# B&S 1150 Snow series problem



## Wes Kootenay (Jan 10, 2018)

I'm sure I've read about this problem before? Maybe it was on the Tractor Forum? Anyway, a search didn't find it.

Fired up my Deluxe 24 Platinum yesterday - it always starts first or second pull, very impressive!
After about thirty minutes of blowing the engine started making a grinding noise and losing power - I shut it off immediately.
Pulled the plug and poured Seafoam in the hole - just in case. Couldn't pull the engine over with the rope, tried electric start - nada!
Pulled the dipstick, nothing showing, so I drained the oil (very easy on this engine) - not much came out, what did was 'silvery'. Put fresh oil in and started looking for the problem. Noticed a slick on the right side, beneath the engine. Closer inspection showed that the 'oil filler' cap on the right side had come undone and puked oil out, tightened it as much as I dared. Removed the belt cover and managed to turn the engine over with a breaker bar and socket on the pulley bolt. Cranked it over with the electric starter to remove the Seafoam, replaced the plug and it fired up without any bad noises.
Since this happened, doesn't seem to have lost any power but the exhaust has an oily smell now, I'm checking these plugs and the oil level daily. Is there some way of ensuring these caps don't loosen? Does Loctite work on nylon?

Thanks for your patience.
Al


----------



## Yanmar Ronin (Jan 31, 2015)

Slide a fresh o-ring on there, and snug it up real good... use a tool if you have to, > finger power.


----------



## jsup (Nov 19, 2017)

If you still have the old oil, you can send it out for testing. Is this thing under warrantee? "SILVERY" oil isn't a good sign.


----------



## Motor City (Jan 6, 2014)

Their usually a tapered thread, but you be careful not to over tighten. I would use Loctite blue. or some kind of thread sealant would be preferable.


----------



## stromr (Jul 20, 2016)

You might try safety wiring the cap.


----------



## RedOctobyr (Mar 2, 2014)

Motor City said:


> Their usually a tapered thread, but you be careful not to over tighten. I would use Loctite blue. or some kind of thread sealant would be preferable.
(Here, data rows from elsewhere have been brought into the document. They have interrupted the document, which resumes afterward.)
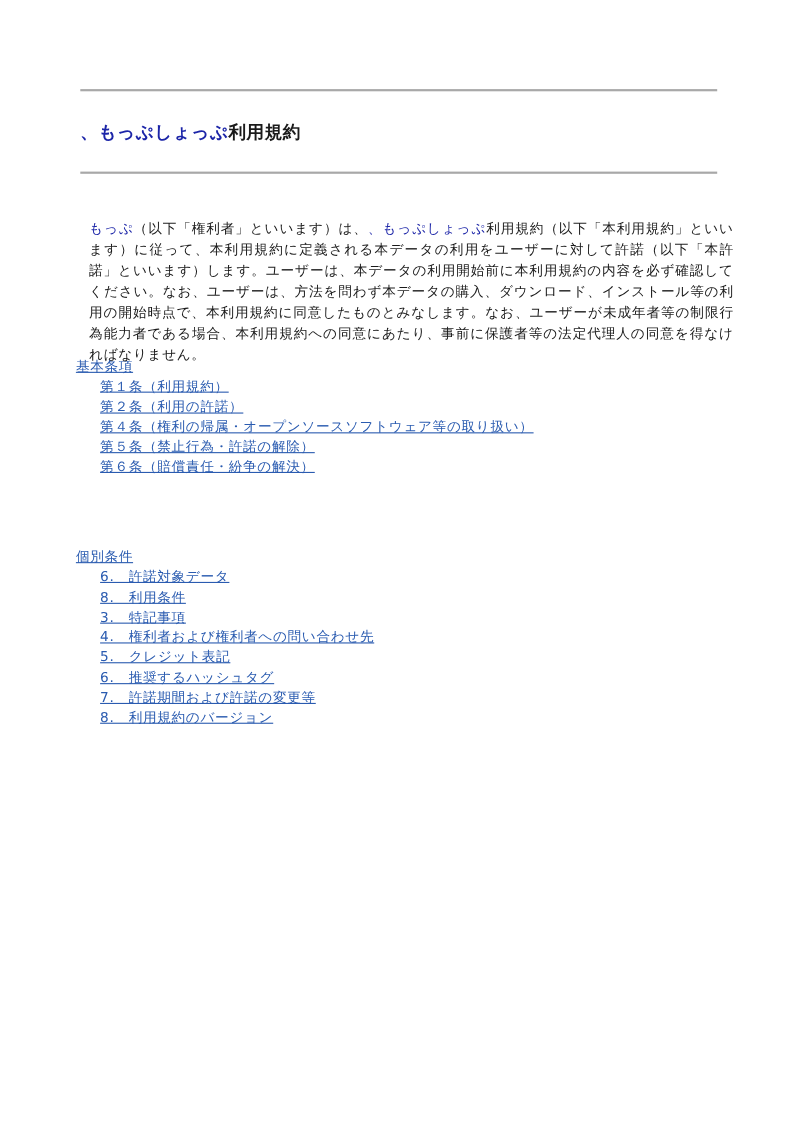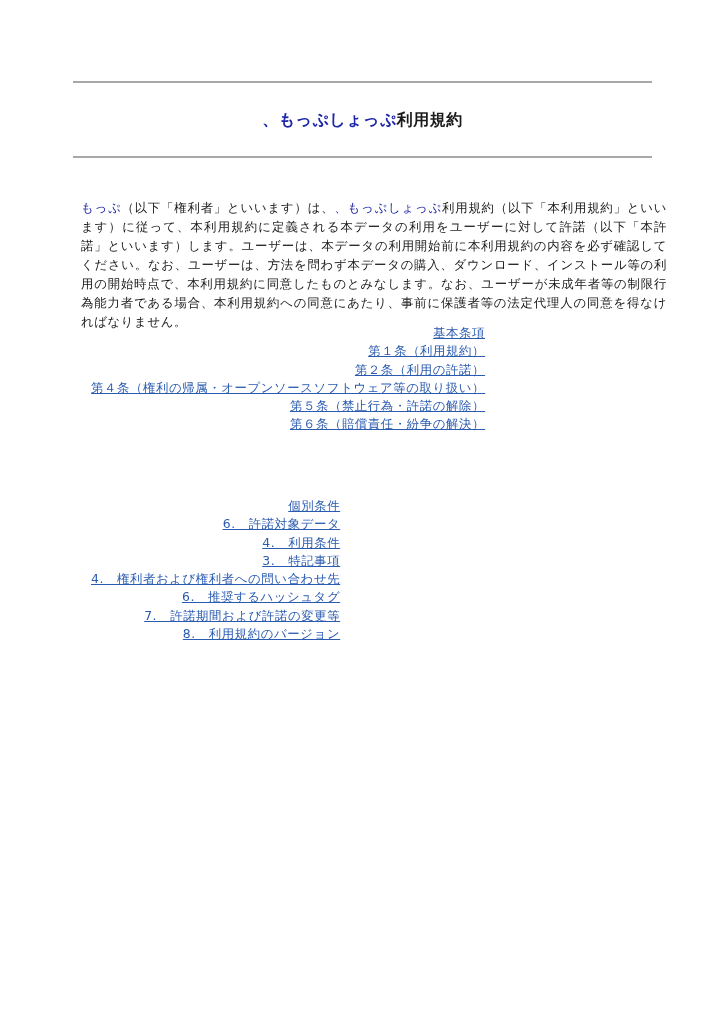--- a/index.html
+++ b/index.html
@@ -35,7 +35,7 @@
     top: 108px;
     left: 0;
     width: 579px;
-    text-align: center;
+    text-align: left;
     font-size: 16px;
     font-weight: bold;
     line-height: 24px;

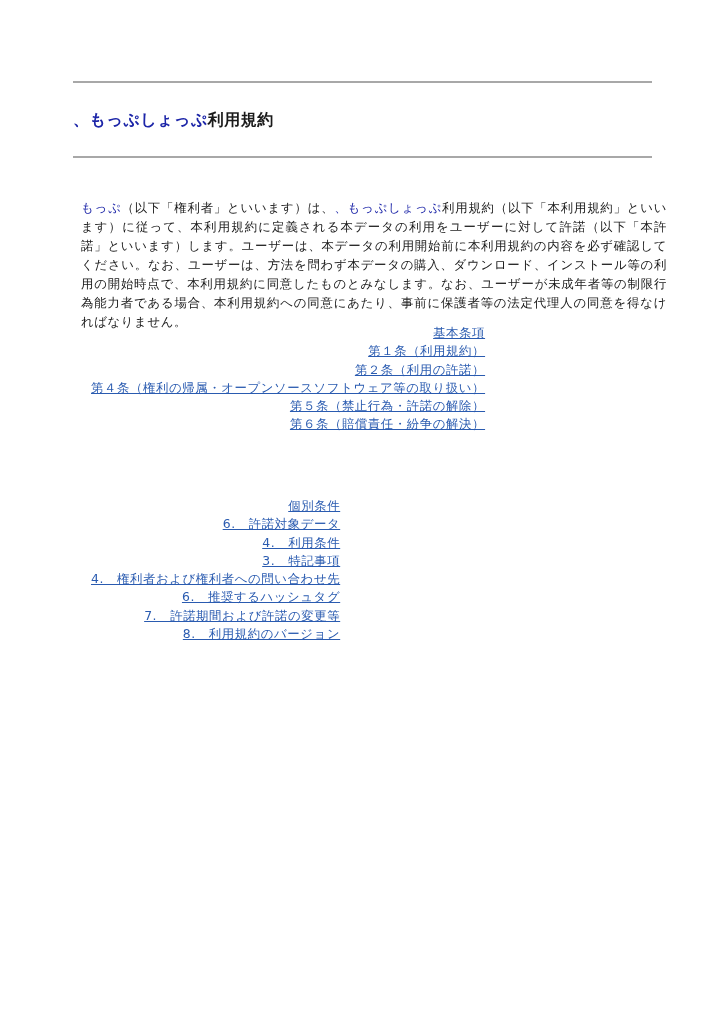--- a/index.html
+++ b/index.html
@@ -61,7 +61,6 @@
     font-size: 12.4px;
     line-height: 18.3px;
     letter-spacing: 0.6px;
-    text-align: right;
   }
   .toc-basic { top: 324px; }
   .toc-individual { top: 497px; }

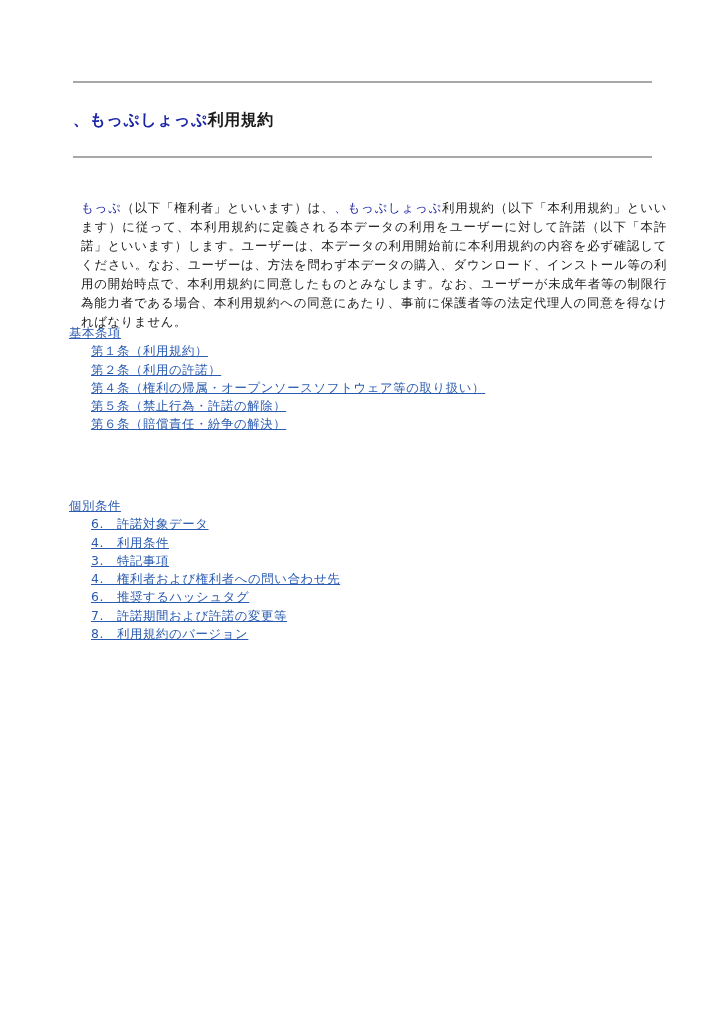--- a/index.html
+++ b/index.html
@@ -114,7 +114,7 @@
     <a class="heading">個別条件</a>
     <ul>
       <li><a>6.　許諾対象データ</a></li>
-      <li><a>4.　利用条件</a></li>
+      <li><a>8.　利用条件</a></li>
       <li><a>3.　特記事項</a></li>
       <li><a>4.　権利者および権利者への問い合わせ先</a></li>
       <li><a>6.　推奨するハッシュタグ</a></li>

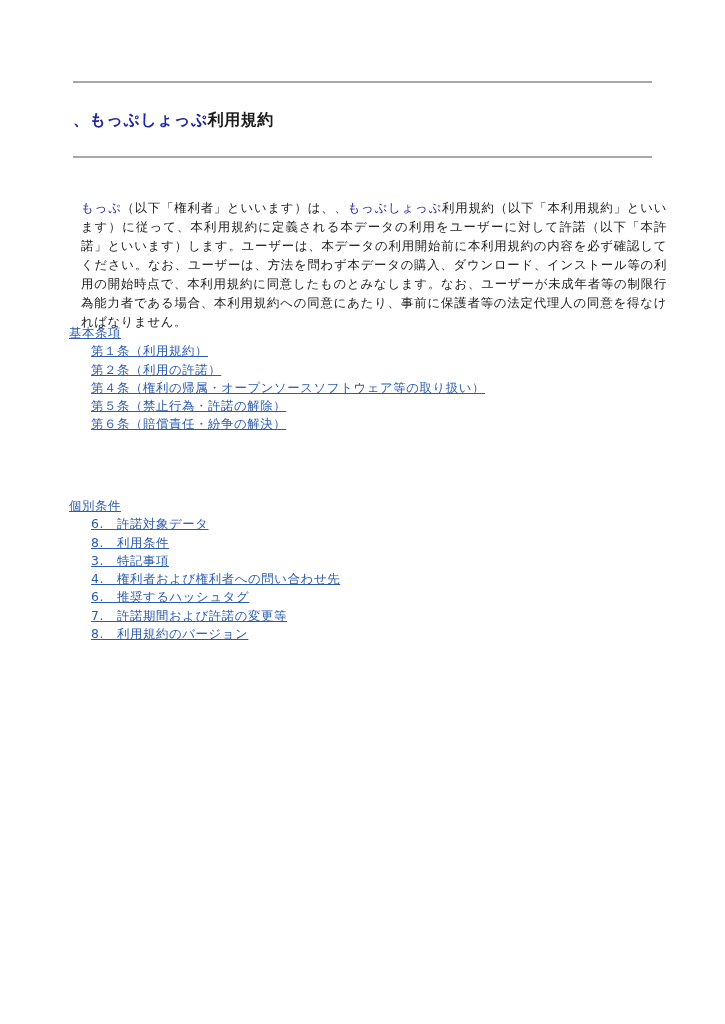--- a/index.html
+++ b/index.html
@@ -117,6 +117,7 @@
       <li><a>8.　利用条件</a></li>
       <li><a>3.　特記事項</a></li>
       <li><a>4.　権利者および権利者への問い合わせ先</a></li>
+      <li><a>5.　クレジット表記</a></li>
       <li><a>6.　推奨するハッシュタグ</a></li>
       <li><a>7.　許諾期間および許諾の変更等</a></li>
       <li><a>8.　利用規約のバージョン</a></li>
This is a plastic cap. It's generally not a good idea to use liquid threadlock on plastic, it can degrade some plastics. If you really wanted to do that, I'd try it on a spare cap first, but I'm not really comfortable with the idea. Worst-case, the plastic starts to come apart, dropping into the oil, and then maybe the cap comes off anyhow. 

The plastic oil caps that I've used are typically a straight thread, with an o-ring under the cap. As you tighten them, you compress the o-ring. Is that the style used here? Is there an o-ring under both caps? 

I like the safety wire idea, if there was a practical way to do that. They shouldn't loosen in the first place, of course, so you shouldn't actually need a safety wire. Hopefully it just wasn't fully tightened last time. 

One thing you can do to make them easier to monitor is clean up the caps, and make a line from the cap, to the engine block. With a Sharpie, or similar. Now you can see at a glance if the lines are still lined-up, meaning nothing's moved, or if something has started to loosen. You can still check it by feel if you'd like, but you'd have another easy way to check at a glance. 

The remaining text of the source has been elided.